È per questo che da allora non faccio più film. Lo farò solo se troverò l’intuizione giusta, quella per cui vale la pena rimettersi in gioco, con annesso carico di aspettative legate al mio passato. Nel frattempo, però, resto presente nella scena artistica contemporanea in altre forme. Ad esempio dirigendo di tanto in tanto videoclip musicali dallo stile particolare. Una cosa che ho fatto anche in passato, come quel lavoro ben fatto anni fa su Wicked Game di Chris Isaak, e recentemente ho notato che internet reagiva benissimo alla cosa: i videoclip che ho diretto per Moby, Interpol e Nine Inch Nails sono ottimi rappresentanti della mia estetica del disturbo e son riusciti a conquistare il web. E poi sono anche tornato a produrre musica in maniera strutturata, da vero artista: Crazy Clown Time del 2011 e The Big Dream del 2013, due belle discese musicali nell’autocoscienza psichica, con quelle atmosfere fatte di spazi lenti, voci dell’aldilà e acustiche riverberate che vogliono portarvi dritto nei vostri sogni. Esattamente come fanno i miei film.

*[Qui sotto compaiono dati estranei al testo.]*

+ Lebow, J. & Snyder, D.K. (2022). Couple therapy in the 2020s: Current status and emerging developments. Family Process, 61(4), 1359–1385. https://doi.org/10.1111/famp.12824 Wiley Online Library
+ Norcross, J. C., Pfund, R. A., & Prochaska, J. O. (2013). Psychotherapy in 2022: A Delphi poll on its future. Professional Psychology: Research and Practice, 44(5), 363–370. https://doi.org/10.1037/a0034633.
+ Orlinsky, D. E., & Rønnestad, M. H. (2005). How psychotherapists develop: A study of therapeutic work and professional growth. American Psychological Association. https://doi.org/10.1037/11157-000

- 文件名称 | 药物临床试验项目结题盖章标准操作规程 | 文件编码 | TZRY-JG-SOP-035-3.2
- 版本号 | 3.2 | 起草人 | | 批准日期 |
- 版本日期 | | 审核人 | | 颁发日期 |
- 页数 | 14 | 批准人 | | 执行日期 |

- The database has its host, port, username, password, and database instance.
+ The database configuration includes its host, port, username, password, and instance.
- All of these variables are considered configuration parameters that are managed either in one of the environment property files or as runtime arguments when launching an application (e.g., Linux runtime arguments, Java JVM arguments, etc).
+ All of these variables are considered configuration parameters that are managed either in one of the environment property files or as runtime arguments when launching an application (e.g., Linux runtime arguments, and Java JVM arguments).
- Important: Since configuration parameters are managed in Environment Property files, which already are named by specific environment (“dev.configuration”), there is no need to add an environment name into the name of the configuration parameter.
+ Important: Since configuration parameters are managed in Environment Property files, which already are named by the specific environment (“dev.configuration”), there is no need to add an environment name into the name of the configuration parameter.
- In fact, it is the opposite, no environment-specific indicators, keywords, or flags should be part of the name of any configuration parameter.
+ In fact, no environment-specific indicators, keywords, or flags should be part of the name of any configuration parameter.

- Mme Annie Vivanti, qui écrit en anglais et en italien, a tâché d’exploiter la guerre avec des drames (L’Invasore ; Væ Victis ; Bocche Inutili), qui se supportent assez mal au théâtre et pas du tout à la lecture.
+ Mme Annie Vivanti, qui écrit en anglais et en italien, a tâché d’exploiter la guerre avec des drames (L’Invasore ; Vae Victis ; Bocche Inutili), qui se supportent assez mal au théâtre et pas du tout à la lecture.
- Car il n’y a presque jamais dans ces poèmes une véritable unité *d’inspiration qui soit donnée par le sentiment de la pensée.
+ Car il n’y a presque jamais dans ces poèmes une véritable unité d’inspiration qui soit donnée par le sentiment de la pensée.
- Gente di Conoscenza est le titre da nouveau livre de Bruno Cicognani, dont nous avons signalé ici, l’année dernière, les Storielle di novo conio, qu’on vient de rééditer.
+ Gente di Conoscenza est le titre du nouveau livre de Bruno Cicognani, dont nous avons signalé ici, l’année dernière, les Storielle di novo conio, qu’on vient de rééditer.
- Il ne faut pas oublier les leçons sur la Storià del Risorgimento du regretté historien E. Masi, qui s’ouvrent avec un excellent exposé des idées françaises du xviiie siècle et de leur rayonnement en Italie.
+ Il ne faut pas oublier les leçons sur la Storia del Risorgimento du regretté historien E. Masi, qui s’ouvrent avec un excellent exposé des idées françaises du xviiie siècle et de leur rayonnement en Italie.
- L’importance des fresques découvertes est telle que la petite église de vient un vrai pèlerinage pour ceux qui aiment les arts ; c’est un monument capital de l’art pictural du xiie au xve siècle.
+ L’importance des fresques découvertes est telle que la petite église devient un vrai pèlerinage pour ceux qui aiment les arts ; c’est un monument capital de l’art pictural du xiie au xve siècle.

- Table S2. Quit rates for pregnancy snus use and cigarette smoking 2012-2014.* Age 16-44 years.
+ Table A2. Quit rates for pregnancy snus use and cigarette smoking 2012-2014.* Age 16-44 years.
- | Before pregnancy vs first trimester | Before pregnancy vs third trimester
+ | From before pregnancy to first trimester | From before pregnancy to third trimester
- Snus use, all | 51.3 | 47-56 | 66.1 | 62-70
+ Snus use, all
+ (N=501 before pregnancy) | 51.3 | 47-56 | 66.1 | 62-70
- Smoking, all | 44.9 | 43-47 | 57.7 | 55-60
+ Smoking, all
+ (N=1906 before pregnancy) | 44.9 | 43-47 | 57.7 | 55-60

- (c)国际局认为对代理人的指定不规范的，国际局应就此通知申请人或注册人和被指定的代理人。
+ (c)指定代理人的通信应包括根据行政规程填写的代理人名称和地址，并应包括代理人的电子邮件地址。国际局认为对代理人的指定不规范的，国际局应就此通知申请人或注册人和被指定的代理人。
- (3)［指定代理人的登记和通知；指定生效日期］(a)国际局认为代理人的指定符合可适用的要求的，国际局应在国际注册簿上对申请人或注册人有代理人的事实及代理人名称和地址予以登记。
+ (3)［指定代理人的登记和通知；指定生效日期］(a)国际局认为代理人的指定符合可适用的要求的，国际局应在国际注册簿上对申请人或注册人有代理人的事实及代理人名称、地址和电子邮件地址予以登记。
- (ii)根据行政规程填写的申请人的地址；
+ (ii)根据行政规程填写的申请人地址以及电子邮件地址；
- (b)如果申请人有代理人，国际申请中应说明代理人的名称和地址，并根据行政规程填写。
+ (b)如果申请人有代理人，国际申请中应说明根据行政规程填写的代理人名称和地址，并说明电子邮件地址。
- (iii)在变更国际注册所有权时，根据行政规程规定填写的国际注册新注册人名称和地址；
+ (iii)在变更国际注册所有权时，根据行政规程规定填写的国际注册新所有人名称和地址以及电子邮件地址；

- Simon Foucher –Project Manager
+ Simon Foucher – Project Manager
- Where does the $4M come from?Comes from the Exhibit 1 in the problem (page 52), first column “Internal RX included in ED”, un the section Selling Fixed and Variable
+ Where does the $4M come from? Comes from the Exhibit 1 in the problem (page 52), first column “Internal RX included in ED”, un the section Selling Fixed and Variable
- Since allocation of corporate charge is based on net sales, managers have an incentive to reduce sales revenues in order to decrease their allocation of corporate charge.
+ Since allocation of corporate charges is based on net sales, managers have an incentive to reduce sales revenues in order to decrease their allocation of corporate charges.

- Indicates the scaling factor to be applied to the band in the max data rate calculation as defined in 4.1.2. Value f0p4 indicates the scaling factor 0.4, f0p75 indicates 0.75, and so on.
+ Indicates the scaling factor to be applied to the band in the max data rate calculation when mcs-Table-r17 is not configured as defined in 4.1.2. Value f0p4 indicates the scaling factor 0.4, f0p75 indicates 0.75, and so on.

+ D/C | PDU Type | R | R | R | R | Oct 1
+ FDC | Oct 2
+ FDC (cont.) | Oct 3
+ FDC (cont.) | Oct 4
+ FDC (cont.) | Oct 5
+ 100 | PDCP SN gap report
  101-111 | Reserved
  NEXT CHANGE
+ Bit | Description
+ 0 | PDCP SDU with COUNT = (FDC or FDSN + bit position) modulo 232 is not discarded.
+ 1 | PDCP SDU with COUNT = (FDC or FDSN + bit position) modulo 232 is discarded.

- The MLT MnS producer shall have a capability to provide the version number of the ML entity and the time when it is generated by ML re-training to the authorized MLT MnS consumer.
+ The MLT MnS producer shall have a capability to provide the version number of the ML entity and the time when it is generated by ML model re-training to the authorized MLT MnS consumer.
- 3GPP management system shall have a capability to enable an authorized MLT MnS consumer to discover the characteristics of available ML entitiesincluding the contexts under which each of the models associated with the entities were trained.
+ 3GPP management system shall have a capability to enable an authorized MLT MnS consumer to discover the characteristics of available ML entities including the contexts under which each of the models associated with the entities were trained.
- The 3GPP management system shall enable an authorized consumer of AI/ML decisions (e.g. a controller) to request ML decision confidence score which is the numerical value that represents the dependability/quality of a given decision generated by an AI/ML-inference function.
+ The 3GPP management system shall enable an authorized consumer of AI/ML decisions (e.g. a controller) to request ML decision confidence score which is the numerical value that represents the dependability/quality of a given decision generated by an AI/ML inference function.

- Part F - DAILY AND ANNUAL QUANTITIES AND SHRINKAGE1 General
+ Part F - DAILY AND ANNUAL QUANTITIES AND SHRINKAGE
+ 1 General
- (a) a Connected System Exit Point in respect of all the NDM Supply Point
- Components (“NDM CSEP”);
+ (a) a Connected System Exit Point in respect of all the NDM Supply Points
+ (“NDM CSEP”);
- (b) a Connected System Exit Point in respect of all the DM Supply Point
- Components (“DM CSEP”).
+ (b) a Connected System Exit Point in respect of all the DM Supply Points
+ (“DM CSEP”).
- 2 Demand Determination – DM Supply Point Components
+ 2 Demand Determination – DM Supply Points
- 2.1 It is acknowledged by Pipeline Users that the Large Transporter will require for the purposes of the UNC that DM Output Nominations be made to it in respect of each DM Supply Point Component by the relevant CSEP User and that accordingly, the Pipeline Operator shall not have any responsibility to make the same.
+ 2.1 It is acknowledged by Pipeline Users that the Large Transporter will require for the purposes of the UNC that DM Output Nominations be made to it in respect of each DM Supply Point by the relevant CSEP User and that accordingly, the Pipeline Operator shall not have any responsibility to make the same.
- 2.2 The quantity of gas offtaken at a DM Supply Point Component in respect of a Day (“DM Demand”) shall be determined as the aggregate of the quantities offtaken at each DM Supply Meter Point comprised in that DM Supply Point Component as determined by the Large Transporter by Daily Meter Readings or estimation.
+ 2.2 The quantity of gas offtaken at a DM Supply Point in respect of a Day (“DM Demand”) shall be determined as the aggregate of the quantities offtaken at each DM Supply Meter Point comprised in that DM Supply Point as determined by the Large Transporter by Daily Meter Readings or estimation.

Di tanto in tanto si torna a parlare di me, lo so. La nuova stagione di Twin Peaks ha riaperto il dibattito sulla mia estetica, il Festival of Disruption quello sul mio background ispirativo, e poi ci sono ancora le uscite discografiche che tanto piacere fanno al pubblico musicale. Però sia chiaro: io non sto cercando in nessun modo di elettrizzare gli entusiasmi o prepararvi a nuovi capolavori. Non ho più l’età per queste cose di marketing. Quel che faccio è offrirvi sempre la cosa più importante che ho: la sincerità di un artista che libera i propri canali espressivi solo quando è mosso da una vera ispirazione. Solo quando ha davvero qualcosa da dire.

Quel che amate della mia arte è la potenza con cui dirompe fuori dalle immagini e dai suoni, per stamparsi in maniera indelebile nei vostri circuiti cerebrali. Con me accade lo stesso. L’idea che vi dicevo all’inizio. Quando è buona, spinge ogni giorno per uscire come un feto indemoniato disposto a squarciare il corpo che lo imprigiona. Da parte mia, l’unico grande regalo che posso farvi è garantirvi che da me vi arriveranno solo i frutti sviluppati e perfezionati delle idee migliori, scartando con rigore tutte le altre. Detto ciò, se voi mi considerate uno dei più grandi geni viventi, o il regista capace di trasmettere nel cinema le sensazioni di turbamento e disorientamento più acute mai avute, beh, non chiedetemi di avvalorare ufficialmente la vostra tesi. In fondo, io sono solo un simpatico perfettino dall’immaginazione fervida, a cui ogni tanto viene qualche buona idea.

Le monografie di Aural Crave sono monologhi immaginati in cui l’artista viene raccontato in prima persona. La verità che incontra l’interpretazione, un modo stimolante per riscoprire i personaggi chiave dei nostri tempi.